Heavy Gauge fait suite au percutant Who Else ?, un album électrique très direct et joué en trio. La pochette était plutôt menaçante avec un titre quelque peu provocateur. Sur ce nouveau disque, c’est un retour à l’apaisement, à une formule acoustique presque en solitaire (seulement trois titres sur les neuf sont joués en groupe) et à un visuel beaucoup plus sympathique. Ici, Bjørn se présente en clone d’Elliott Murphy, armé d’une superbe guitare 12 cordes et avec un regard semblant dire : « attention les gars, ici c’est du fort tirant (heavy gauge) ». Et franchement, la formule n’est pas usurpée, loin de là. C’est tendu, rugueux dans les notes et les mots, mais avec des passages caressants qui touchent au plus profond de l’âme. Du blues, quoi ! La grande force de Bjørn, c’est de ne jamais tomber dans la démonstration pour privilégier le feeling et le bien-fondé de sa démarche. Mais ce que j’aime retrouver dans sa musique, ce sont ces changements de directions qu’on ne voit pas venir et qui illuminent un morceau apparemment bien installé dans une progression classique. Dans « The Wrangler Man » par exemple, les breaks, aussi inattendus qu’évidents, surprennent par leur musicalité et leur nouvelle orientation. Le titre jusque-là assez familier prend aussitôt une toute autre dimension. Pour les frileux du genre, je peux vous assurer que la palette musicale de notre viking est suffisamment étendue pour ne pas tomber dans une âpre évocation roots. Lorsque surgissent les premiers échos de « Coliseum » avec ses percussions reggae, son chant en forme d’hymne et son solo léger, on est bien loin du carcan blues habituel. Ce titre m’a rappelé le Lafayette de CharlElie Couture (2016), un disque à part et malheureusement passé presque inaperçu.

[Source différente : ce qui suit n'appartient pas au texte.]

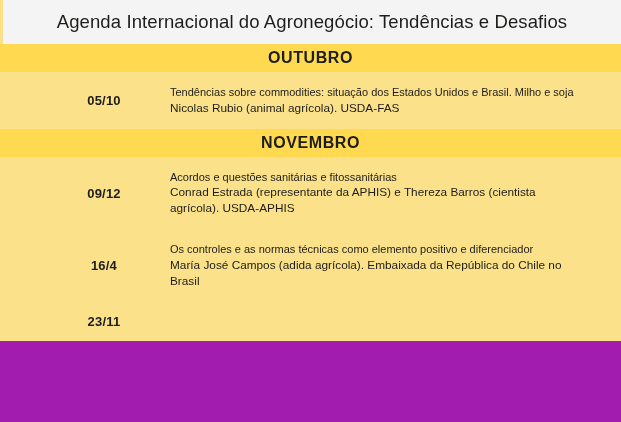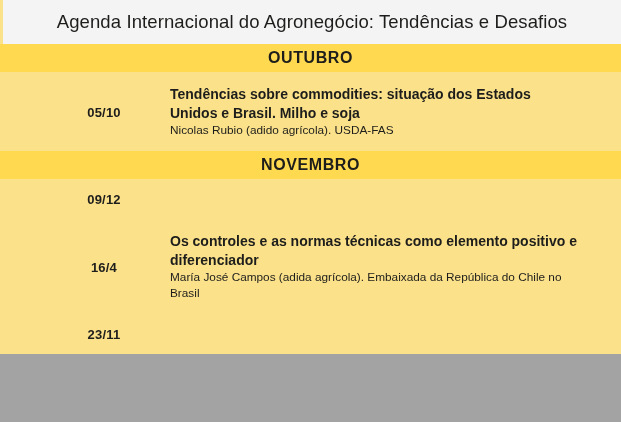--- a/index.html
+++ b/index.html
@@ -12,21 +12,21 @@
     overflow: hidden;
     background: #fbe18a;
     font-family: "Liberation Sans", sans-serif;
     -webkit-font-smoothing: antialiased;
   }
 
   .agenda {
     width: 621px;
     height: 422px;
     box-sizing: border-box;
-    background: #a3a3a3;
+    background: #a21caf;
     position: relative;
     display: flex;
     flex-direction: column;
   }
 
   
   .title-bar {
     background: #f4f4f4;
     height: 44px;
     flex: 0 0 44px;
@@ -83,22 +83,22 @@
     font-size: 13px;
     font-weight: 700;
     color: #1d1d1b;
     letter-spacing: 0.2px;
   }
   .row-body {
     flex: 1 1 auto;
     padding-right: 40px;
   }
   .row-title {
-    font-size: 14px;
-    font-weight: 700;
+    font-size: 11px;
+    font-weight: 400;
     color: #1d1d1b;
     line-height: 1.33;
     margin: 0 0 1px 0;
   }
   .row-speaker {
     font-size: 11.8px;
     font-weight: 400;
     color: #1d1d1b;
     line-height: 1.35;
     margin: 0;
@@ -116,33 +116,37 @@
   <div class="month-band">
     <div class="month-label">OUTUBRO</div>
   </div>
   <div class="rows">
     <div class="row">
       <div class="row-date-cell">
         <span class="row-date">05/10</span>
       </div>
       <div class="row-body">
         <p class="row-title">Tendências sobre commodities: situação dos Estados Unidos e Brasil. Milho e soja</p>
-        <p class="row-speaker">Nicolas Rubio (adido agrícola). USDA-FAS</p>
+        <p class="row-speaker">Nicolas Rubio (animal agrícola). USDA-FAS</p>
       </div>
     </div>
   </div>
 
   <div class="month-band">
     <div class="month-label">NOVEMBRO</div>
   </div>
   <div class="rows">
 
     <div class="row">
       <div class="row-date-cell">
         <span class="row-date">09/12</span>
+      </div>
+      <div class="row-body">
+        <p class="row-title">Acordos e questões sanitárias e fitossanitárias</p>
+        <p class="row-speaker">Conrad Estrada (representante da APHIS) e Thereza Barros (cientista agrícola). USDA-APHIS</p>
       </div>
     </div>
 
     <div class="row">
       <div class="row-date-cell">
         <span class="row-date">16/4</span>
       </div>
       <div class="row-body">
         <p class="row-title">Os controles e as normas técnicas como elemento positivo e diferenciador</p>
         <p class="row-speaker">María José Campos (adida agrícola). Embaixada da República do Chile no Brasil</p>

Bjørn Berge Heavy Gauge Band 1

Toutes les chanson de Heavy Gauge ont été écrites en grande partie pour la guitare et le chant par le tandem Ellis Del Sol/Bjørn Berge. Un dépouillement tout relatif agrémenté de courtes apparitions des fidèles Kjetill Ulland à la basse et Kim Christer Hylland à la batterie. Neuf titres donc, qui vont servir un genre musical ultra récuré mais qui trouvent ici une interprétation nordique pleine de charme. Tout d’abord, si vous avez des doutes sur les accointances de Bjørn pour le métal, je vous invite à écouter « Rip Off », un brûlot acoustique qui déboule à toute allure et éclaire l’album d’un feu incandescent. Les interventions vocales sont menaçantes et la guitare nous renverse dans un registre très rapide mais qui sait ralentir pour devenir aérien et mélodique. C’est ce mélange de glace et de feu qui prédomine sur ce court album (seulement 33 minutes) où l’ennui et la fadeur n’existent pas. En grattant un petit peu, vous allez découvrir sous la surface de ce rude personnage une authentique sensibilité, capable de produire un morceau comme « Bound To Ramble » où la voix et la guitare se vulnérabilisent légèrement. Ici le jeu de slide est démoniaque et l’enregistrement rend hommage à cette promenade de toute beauté. On repère aussi le solo pétillant de « A Matter Of Time », le classique « Stray Dog » aux tournures instrumentales et vocales bien connues et la petite valse de « Bottle Floats » qui clôt l’album dans une tension maîtrisée.

Bjorn Berge Heavy Gauge Band 2

« Heavy Gauge » est un terme anglais qui détermine le tirant des cordes de guitare. Et ce sont bien elles, les grandes gagnantes du disque. Le jeu de Bjørn leur rend hommage grâce à son talent et un enregistrement de premier plan. Elles vibrent, claquent, glissent et même s’étouffent pour le plus grand plaisir des nos oreilles attentives et exigeantes. Si vous ne connaissez pas encore Bjørn Berge, je pense que cet album est un excellent point d’entrée pour faire sa connaissance. Chez lui, il y a toute la sincérité et tout l’amour nécessaire pour vous amener dans son univers musical avec passion et modernité.